__About this task__
Filter the entries that follow, copying every line in which the word "Lanasia" appears.

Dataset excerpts
Segment Open

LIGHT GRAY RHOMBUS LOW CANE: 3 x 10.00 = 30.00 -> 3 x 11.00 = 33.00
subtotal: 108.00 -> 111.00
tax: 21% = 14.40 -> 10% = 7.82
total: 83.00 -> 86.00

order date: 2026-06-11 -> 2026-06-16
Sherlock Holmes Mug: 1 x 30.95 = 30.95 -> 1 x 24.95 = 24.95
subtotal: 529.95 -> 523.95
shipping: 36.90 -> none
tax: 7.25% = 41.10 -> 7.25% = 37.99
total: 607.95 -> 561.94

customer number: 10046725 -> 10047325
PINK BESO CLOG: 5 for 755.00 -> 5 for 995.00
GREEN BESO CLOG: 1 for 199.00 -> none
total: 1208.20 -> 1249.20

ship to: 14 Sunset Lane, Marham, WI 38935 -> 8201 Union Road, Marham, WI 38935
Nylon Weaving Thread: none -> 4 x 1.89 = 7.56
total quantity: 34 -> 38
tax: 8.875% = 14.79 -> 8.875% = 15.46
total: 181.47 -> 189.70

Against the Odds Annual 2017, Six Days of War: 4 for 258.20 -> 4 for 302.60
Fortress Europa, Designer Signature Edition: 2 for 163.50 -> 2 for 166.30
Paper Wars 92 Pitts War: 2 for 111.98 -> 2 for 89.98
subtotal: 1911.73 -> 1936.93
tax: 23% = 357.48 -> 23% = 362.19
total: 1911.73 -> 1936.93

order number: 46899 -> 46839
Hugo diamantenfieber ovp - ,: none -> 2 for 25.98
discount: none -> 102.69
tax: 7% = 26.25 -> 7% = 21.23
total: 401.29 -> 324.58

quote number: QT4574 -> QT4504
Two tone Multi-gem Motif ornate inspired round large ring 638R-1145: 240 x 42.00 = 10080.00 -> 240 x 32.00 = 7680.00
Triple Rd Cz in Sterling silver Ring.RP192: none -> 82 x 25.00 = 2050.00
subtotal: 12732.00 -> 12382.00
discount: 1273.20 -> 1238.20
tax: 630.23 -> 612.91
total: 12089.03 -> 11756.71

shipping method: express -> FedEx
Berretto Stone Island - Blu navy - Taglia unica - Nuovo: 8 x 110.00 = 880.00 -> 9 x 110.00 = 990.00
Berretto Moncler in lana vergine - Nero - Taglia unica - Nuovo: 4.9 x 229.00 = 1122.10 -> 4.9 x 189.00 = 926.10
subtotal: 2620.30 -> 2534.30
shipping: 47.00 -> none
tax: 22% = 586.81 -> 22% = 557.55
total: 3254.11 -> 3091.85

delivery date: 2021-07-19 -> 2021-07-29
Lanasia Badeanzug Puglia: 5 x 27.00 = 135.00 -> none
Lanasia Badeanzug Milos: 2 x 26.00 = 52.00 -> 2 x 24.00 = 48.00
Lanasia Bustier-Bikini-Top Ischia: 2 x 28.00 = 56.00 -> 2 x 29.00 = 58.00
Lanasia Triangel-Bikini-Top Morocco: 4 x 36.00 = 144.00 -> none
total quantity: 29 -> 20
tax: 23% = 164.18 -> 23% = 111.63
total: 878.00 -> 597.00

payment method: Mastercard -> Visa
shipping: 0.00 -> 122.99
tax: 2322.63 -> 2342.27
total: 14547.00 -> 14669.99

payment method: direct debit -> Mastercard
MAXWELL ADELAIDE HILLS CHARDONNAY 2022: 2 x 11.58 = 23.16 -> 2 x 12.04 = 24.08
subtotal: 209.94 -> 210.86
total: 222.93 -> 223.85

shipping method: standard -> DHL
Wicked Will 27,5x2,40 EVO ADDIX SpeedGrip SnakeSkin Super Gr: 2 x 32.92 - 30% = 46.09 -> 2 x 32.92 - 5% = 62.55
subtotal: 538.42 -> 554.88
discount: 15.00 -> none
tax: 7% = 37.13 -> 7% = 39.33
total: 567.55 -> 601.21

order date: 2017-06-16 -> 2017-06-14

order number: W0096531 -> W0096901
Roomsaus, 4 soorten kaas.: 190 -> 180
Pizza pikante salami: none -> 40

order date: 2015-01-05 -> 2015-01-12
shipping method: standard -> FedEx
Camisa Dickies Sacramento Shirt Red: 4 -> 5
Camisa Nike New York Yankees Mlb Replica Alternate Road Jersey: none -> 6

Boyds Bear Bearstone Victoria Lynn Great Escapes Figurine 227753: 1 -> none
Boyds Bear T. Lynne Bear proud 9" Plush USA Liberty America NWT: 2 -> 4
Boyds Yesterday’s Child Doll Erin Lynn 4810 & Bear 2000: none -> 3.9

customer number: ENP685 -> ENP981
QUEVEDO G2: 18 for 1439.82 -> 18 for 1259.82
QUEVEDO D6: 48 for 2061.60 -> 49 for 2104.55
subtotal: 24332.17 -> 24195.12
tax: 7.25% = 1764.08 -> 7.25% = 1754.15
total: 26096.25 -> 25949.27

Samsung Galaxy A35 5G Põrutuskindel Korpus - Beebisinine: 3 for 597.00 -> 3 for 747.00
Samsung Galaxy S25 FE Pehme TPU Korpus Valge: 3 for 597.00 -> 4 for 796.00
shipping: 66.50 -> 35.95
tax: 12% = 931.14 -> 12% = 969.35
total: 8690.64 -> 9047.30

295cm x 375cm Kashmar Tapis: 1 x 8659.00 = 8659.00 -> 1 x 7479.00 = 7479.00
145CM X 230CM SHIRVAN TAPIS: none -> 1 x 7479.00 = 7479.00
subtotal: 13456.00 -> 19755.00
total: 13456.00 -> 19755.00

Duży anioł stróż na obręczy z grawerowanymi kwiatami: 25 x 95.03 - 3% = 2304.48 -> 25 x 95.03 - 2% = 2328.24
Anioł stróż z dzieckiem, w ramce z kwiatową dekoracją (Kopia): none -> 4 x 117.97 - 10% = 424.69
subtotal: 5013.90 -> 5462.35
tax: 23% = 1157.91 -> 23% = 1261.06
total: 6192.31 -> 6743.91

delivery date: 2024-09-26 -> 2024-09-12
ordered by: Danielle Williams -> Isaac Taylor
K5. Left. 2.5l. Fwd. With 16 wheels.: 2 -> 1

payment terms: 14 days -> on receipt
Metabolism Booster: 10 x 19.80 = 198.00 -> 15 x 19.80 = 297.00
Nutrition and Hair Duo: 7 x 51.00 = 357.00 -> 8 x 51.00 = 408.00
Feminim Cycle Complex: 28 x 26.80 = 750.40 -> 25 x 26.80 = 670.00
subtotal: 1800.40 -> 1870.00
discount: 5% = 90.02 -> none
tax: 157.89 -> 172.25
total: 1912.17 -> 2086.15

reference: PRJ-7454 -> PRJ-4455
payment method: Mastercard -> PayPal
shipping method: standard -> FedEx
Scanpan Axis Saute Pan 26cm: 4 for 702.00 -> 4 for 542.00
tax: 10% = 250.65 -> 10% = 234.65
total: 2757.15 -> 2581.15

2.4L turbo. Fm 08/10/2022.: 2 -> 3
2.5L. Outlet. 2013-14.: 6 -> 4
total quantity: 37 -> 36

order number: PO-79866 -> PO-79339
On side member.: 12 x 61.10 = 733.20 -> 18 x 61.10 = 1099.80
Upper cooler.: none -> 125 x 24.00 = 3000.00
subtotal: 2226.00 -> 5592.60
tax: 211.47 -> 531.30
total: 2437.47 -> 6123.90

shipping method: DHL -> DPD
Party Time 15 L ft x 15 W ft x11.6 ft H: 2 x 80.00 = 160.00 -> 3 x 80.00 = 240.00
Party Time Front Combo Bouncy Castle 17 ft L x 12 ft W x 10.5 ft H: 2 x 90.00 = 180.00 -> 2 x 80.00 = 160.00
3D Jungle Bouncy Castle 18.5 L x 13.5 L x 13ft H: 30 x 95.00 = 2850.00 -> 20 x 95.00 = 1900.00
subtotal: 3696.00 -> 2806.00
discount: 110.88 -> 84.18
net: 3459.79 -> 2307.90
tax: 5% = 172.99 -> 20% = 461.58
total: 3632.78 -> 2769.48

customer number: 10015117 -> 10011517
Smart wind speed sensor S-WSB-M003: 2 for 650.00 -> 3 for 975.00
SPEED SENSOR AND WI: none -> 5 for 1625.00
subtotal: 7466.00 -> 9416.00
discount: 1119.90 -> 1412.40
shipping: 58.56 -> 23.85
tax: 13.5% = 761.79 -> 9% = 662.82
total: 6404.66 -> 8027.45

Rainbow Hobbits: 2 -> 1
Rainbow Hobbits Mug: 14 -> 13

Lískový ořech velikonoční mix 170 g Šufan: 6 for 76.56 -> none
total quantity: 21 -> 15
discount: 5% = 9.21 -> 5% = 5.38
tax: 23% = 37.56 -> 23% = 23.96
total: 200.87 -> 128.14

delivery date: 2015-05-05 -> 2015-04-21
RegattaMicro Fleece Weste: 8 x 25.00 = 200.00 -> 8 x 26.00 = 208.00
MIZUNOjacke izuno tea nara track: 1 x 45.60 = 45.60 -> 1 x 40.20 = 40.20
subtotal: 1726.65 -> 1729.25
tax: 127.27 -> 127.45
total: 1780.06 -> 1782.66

Segment Closed

__Answer section__
Lanasia Badeanzug Puglia: 5 x 27.00 = 135.00 -> none
Lanasia Badeanzug Milos: 2 x 26.00 = 52.00 -> 2 x 24.00 = 48.00
Lanasia Bustier-Bikini-Top Ischia: 2 x 28.00 = 56.00 -> 2 x 29.00 = 58.00
Lanasia Triangel-Bikini-Top Morocco: 4 x 36.00 = 144.00 -> none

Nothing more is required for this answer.